====== Dataset records

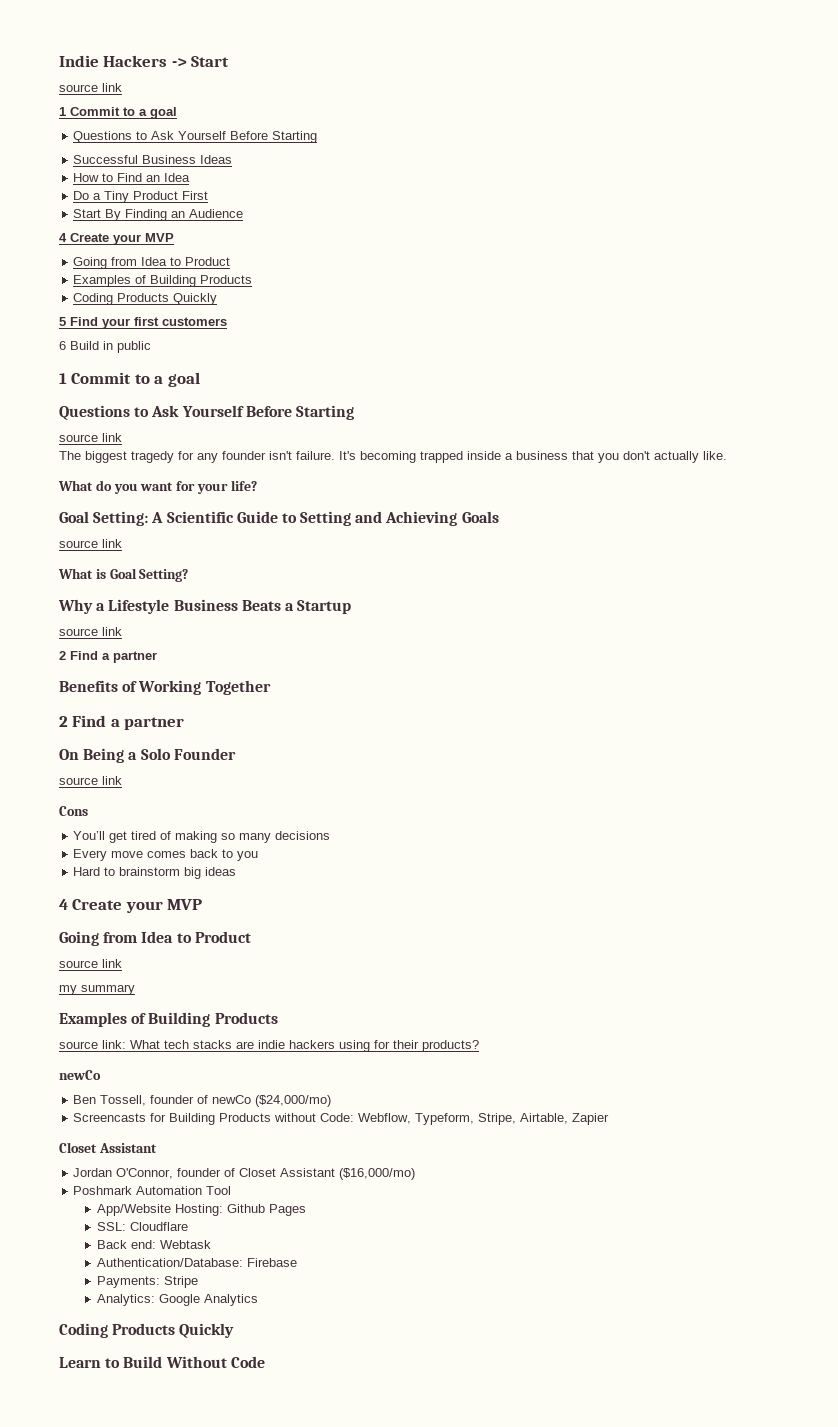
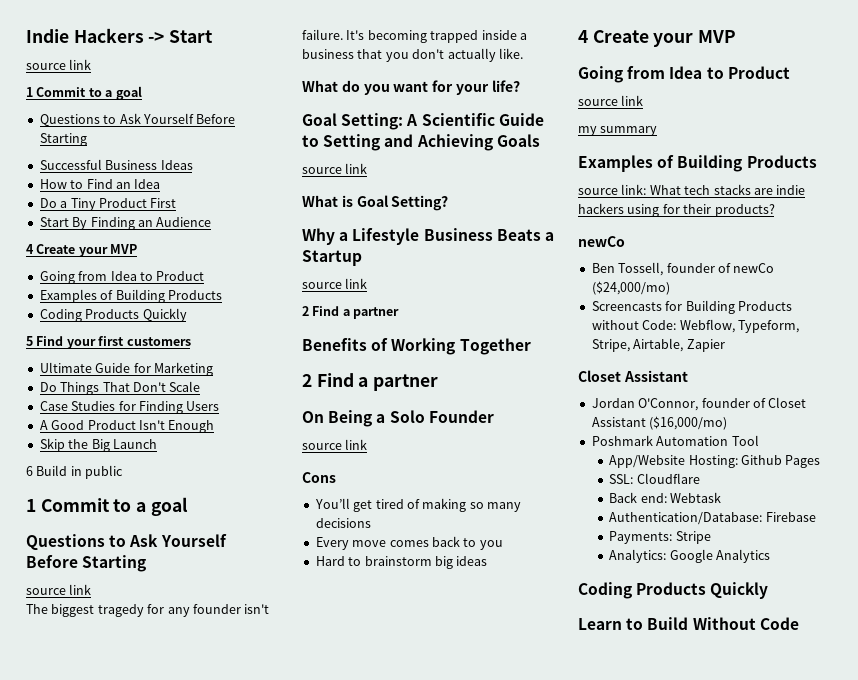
+ Ultimate Guide for Marketing
+ Do Things That Don't Scale
+ Case Studies for Finding Users
+ A Good Product Isn't Enough
+ Skip the Big Launch

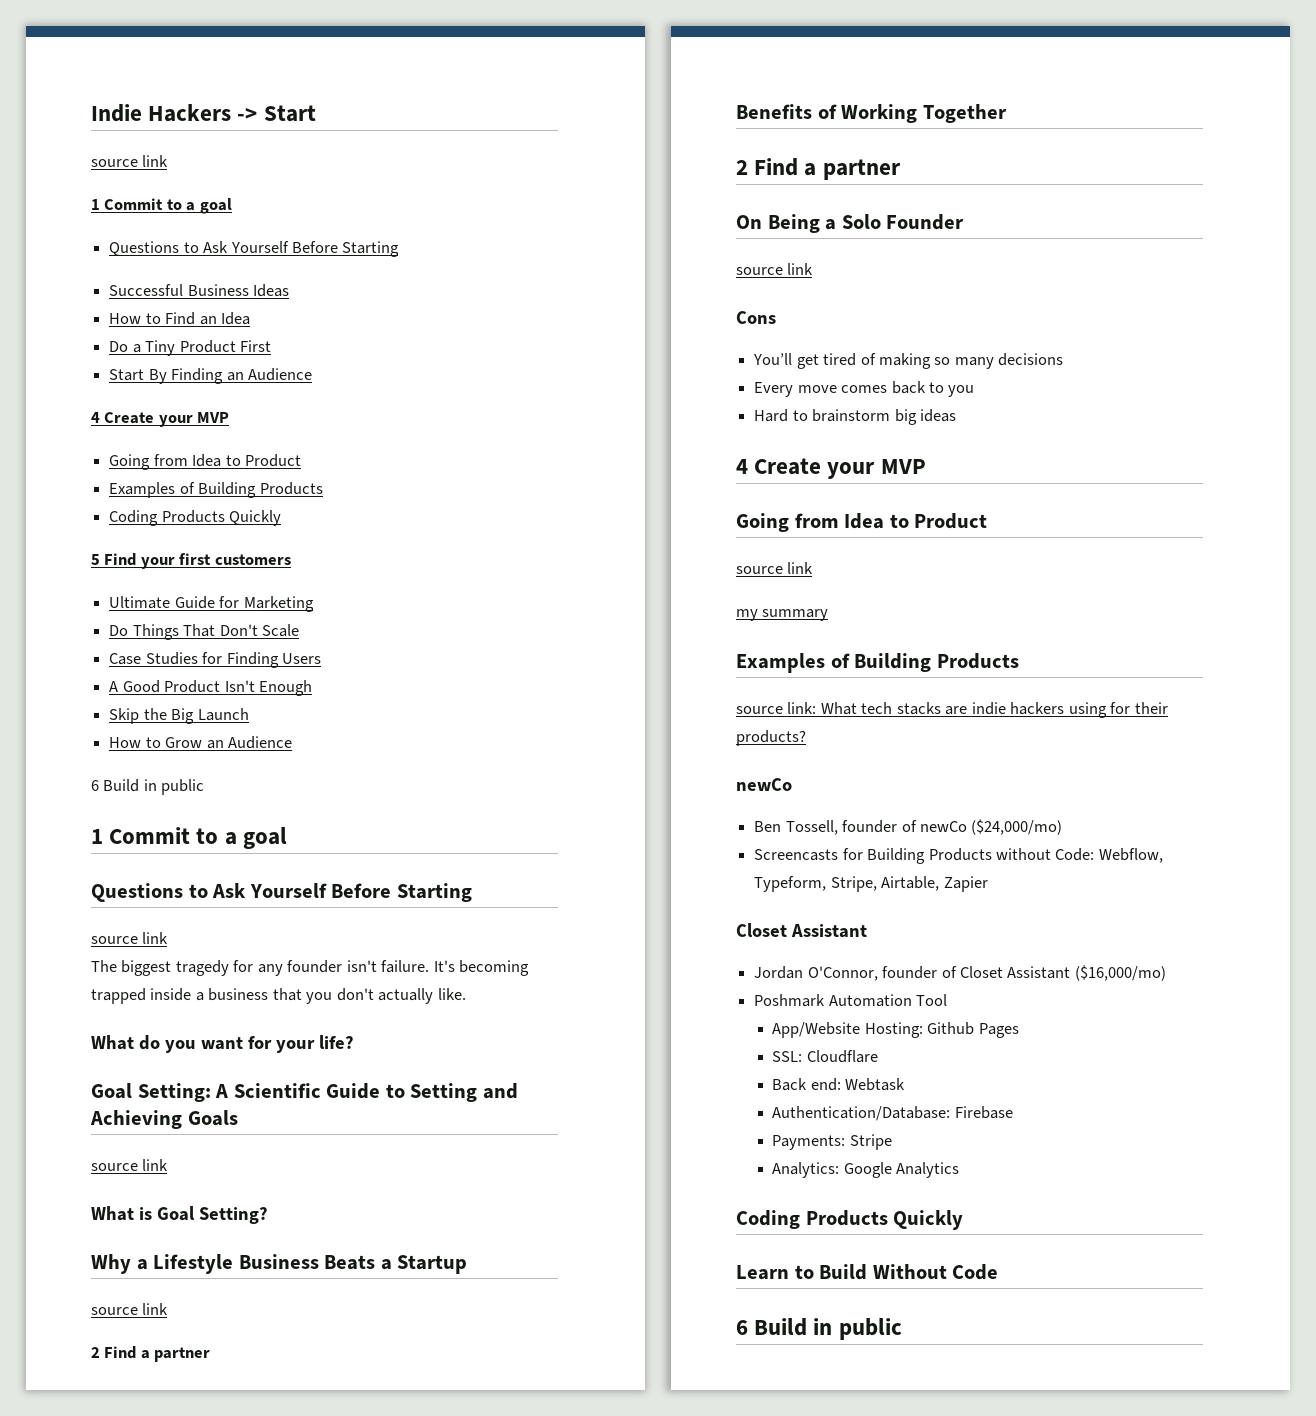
+ How to Grow an Audience
  Learn to Build Without Code
+ 6 Build in public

============

(Problem to solve) Your answer must be the records exactly as they stand, with no pictures in it.

(Output)
+ Ultimate Guide for Marketing
+ Do Things That Don't Scale
+ Case Studies for Finding Users
+ A Good Product Isn't Enough
+ Skip the Big Launch

+ How to Grow an Audience
  Learn to Build Without Code
+ 6 Build in public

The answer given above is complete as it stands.